Within the records below, filter for lines carrying the word "bottom" and copy them.

┄┄┄┄┄┄

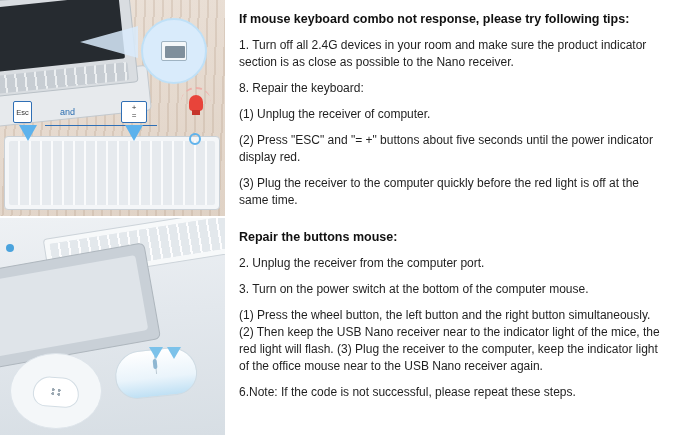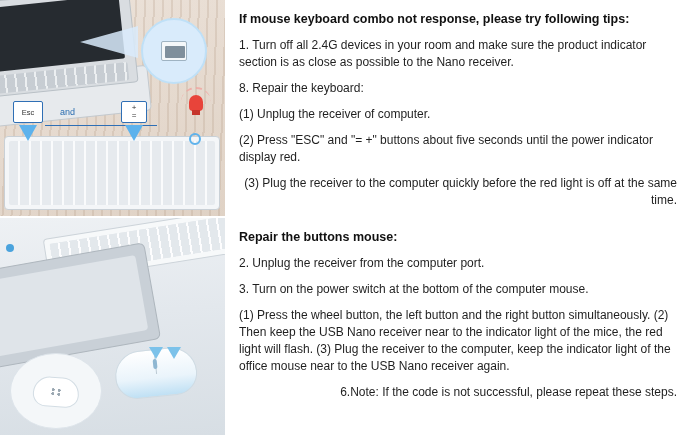--- a/index.html
+++ b/index.html
@@ -35,38 +35,38 @@
   .figure {
     position: relative;
     width: 225px;
     height: 100%;
     overflow: hidden;
     flex: 0 0 225px;
   }
 
   .text-col {
     flex: 1 1 auto;
-    padding: 12px 4px 6px 14px;
+    padding: 12px 16px 6px 14px;
     position: relative;
   }
 
   .heading {
     font-size: 12.5px;
     font-weight: bold;
     color: #111111;
     margin: 0 0 9px 0;
     line-height: 1.25;
   }
   .para {
     font-size: 12px;
     line-height: 1.42;
     margin: 0 0 9px 0;
     color: #1f1f1f;
   }
-  .para:last-child { margin-bottom: 0; text-align: right; }
+  .para:last-child { margin-bottom: 0; }
 
   
   .fig1-bg {
     position: absolute;
     inset: 0;
     background: #efe7e0;
   }
   .wood {
     position: absolute;
     inset: 0;
@@ -181,21 +181,21 @@
     background:
       repeating-linear-gradient(90deg, #e6eaee 0 9px, #fbfcfd 9px 11px),
       repeating-linear-gradient(0deg, #e6eaee 0 11px, #fbfcfd 11px 13px);
     border-radius: 2px;
     opacity: .95;
   }
   .kb-esc {
     position: absolute;
     left: 8px;
     top: -36px;
-    width: 30px;
+    width: 19px;
     height: 22px;
     border: 1px solid #2f6fb5;
     background: #ffffff;
     font-size: 7.5px;
     color: #333;
     display: flex;
     align-items: center;
     justify-content: center;
     border-radius: 2px;
   }

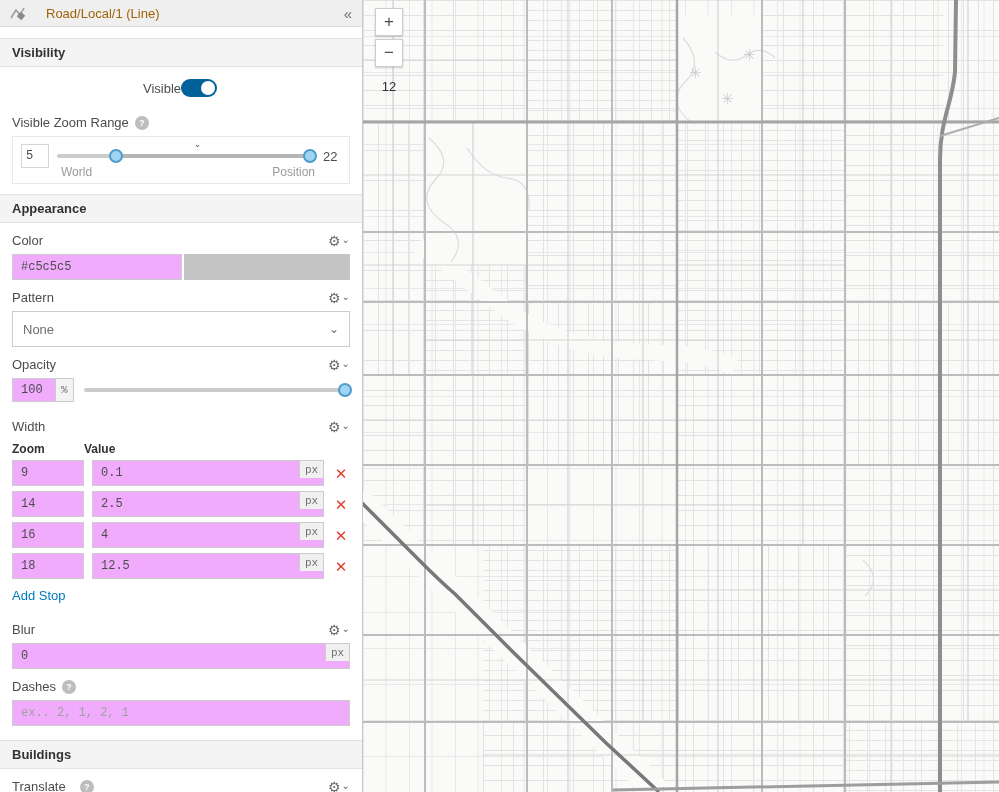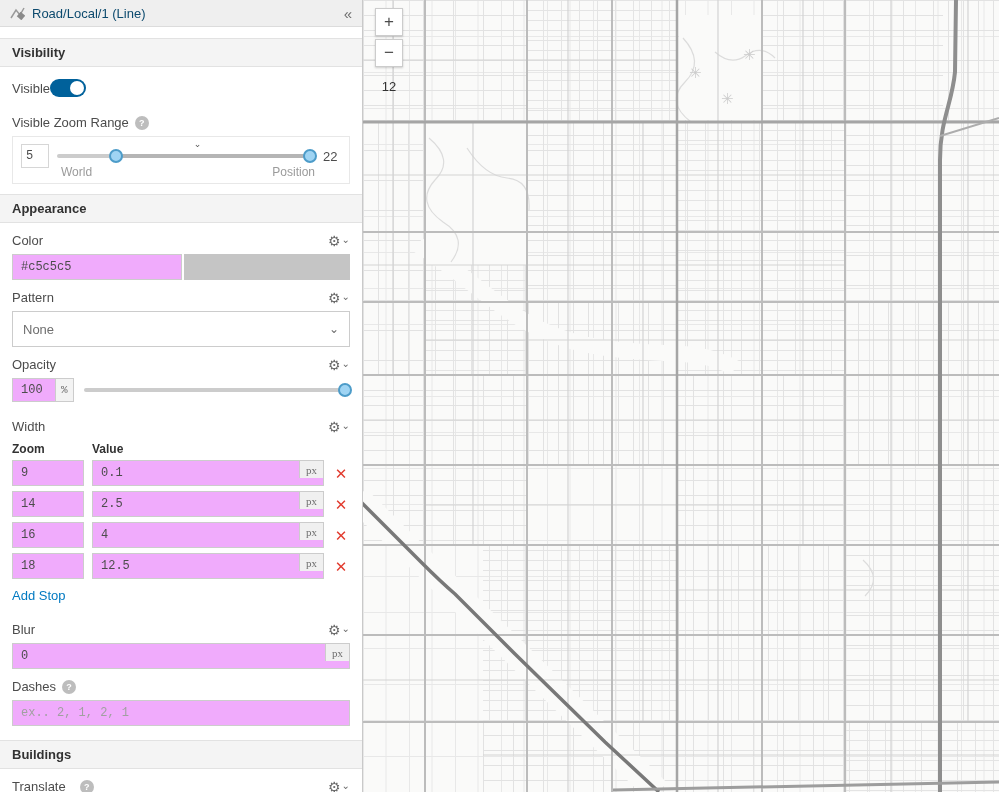--- a/index.html
+++ b/index.html
@@ -5,30 +5,30 @@
   * { margin:0; padding:0; box-sizing:border-box; }
   html,body { width:999px; height:792px; overflow:hidden; background:#fff;
     font-family:"Liberation Sans","DejaVu Sans",sans-serif; font-size:13px; color:#4c4c4c; }
   .app { display:flex; width:999px; height:792px; }
 
   
   .panel { width:363px; height:792px; background:#fff; border-right:1px solid #c9c9c9;
     flex:0 0 363px; overflow:hidden; }
   .panel-header { height:27px; background:#efefef; border-bottom:1px solid #dcdcdc;
     display:flex; align-items:center; padding:0 10px; }
-  .panel-title { flex:1; margin-left:7px; color:#0c4a6e; font-size:13px; }
+  .panel-title { flex:1; margin-left:21px; color:#a16207; font-size:13px; }
   .collapse-btn { color:#6e6e6e; font-size:15px; cursor:pointer; }
   .layer-icon { width:15px; height:13px; display:inline-block; }
   .gap { height:11px; background:#fff; }
 
   .section-header { background:#f4f4f4; border-top:1px solid #e2e2e2; border-bottom:1px solid #e2e2e2;
     padding:6px 12px; font-weight:bold; color:#323232; font-size:13px; }
   .content { padding:0 12px; }
 
-  .visible-row { display:flex; justify-content:flex-start; align-items:center; padding:12px 2px 8px 0; }
+  .visible-row { display:flex; justify-content:center; align-items:center; padding:12px 2px 8px 0; }
 
   .toggle { width:36px; height:18px; border-radius:9px; background:#00619b; position:relative; cursor:pointer; }
   .toggle .knob { position:absolute; right:2px; top:2px; width:14px; height:14px; border-radius:50%; background:#fff; }
 
   .label-row { display:flex; align-items:center; gap:6px; margin:10px 0 6px; }
   .label-row .spacer { flex:1; }
   .help { width:14px; height:14px; border-radius:50%; background:#bdbdbd; color:#fff; font-size:9px;
     font-weight:bold; display:inline-flex; align-items:center; justify-content:center; }
   .gear-ctl { display:inline-flex; align-items:center; gap:1px; color:#6a6a6a; cursor:pointer; }
   .gear-ctl .gear { font-size:14px; line-height:1; }
@@ -66,29 +66,29 @@
 
   .opacity-row { display:flex; align-items:center; margin-bottom:17px; }
   .opacity-row .num { width:44px; flex:0 0 44px; height:24px; }
   .suffix { height:24px; border:1px solid #ccc; border-left:none; background:#f3f3f3; color:#6e6e6e;
     font-family:"Liberation Mono","DejaVu Sans Mono",monospace; font-size:11px;
     display:flex; align-items:center; padding:0 5px; }
   .op-slider { flex:1; position:relative; height:24px; margin-left:10px; }
   .op-track { position:absolute; left:0; right:0; top:10px; height:4px; background:#ccc; border-radius:2px; }
   .op-handle { right:-2px; top:5px; }
 
-  .tbl-head { display:flex; gap:8px; margin:8px 0 4px; font-weight:bold; color:#323232; font-size:12px; }
+  .tbl-head { display:flex; margin:8px 0 4px; font-weight:bold; color:#323232; font-size:12px; }
   .tbl-head .c1 { width:72px; }
   .stop-row { display:flex; align-items:center; gap:8px; margin-bottom:5px; }
   .stop-row .zoom-in { width:72px; flex:0 0 72px; }
   .val-wrap { flex:1; position:relative; display:flex; }
   .val-wrap .tinput { padding-right:30px; }
   .val-suffix { position:absolute; right:1px; top:1px; bottom:8px; width:24px; background:#f0f0f0;
     border-left:1px solid #ccc; color:#6e6e6e; display:flex; align-items:center; justify-content:center;
-    font-family:Liberation Serif, serif; font-size:11px; }
+    font-family:Liberation Mono, monospace; font-size:11px; }
   .del-btn { width:18px; color:#e23b2e; font-size:15px; text-align:center; cursor:pointer; line-height:1; }
 
   .add-stop { display:inline-block; color:#0079c1; margin:4px 0 4px; cursor:pointer; }
 
   .blur-wrap { position:relative; display:flex; margin-bottom:2px; }
   .dash-wrap { margin-bottom:14px; }
 
   .position-row { display:flex; align-items:center; gap:14px; padding:10px 12px 0; }
   .position-row .spacer { flex:1; }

┄┄┄┄┄┄

-- Answer to the exercise --
-  .para:last-child { margin-bottom: 0; text-align: right; }
+  .para:last-child { margin-bottom: 0; }
   .panel-header { height:27px; background:#efefef; border-bottom:1px solid #dcdcdc;
   .section-header { background:#f4f4f4; border-top:1px solid #e2e2e2; border-bottom:1px solid #e2e2e2;
   .opacity-row { display:flex; align-items:center; margin-bottom:17px; }
   .stop-row { display:flex; align-items:center; gap:8px; margin-bottom:5px; }
   .val-suffix { position:absolute; right:1px; top:1px; bottom:8px; width:24px; background:#f0f0f0;
   .blur-wrap { position:relative; display:flex; margin-bottom:2px; }
   .dash-wrap { margin-bottom:14px; }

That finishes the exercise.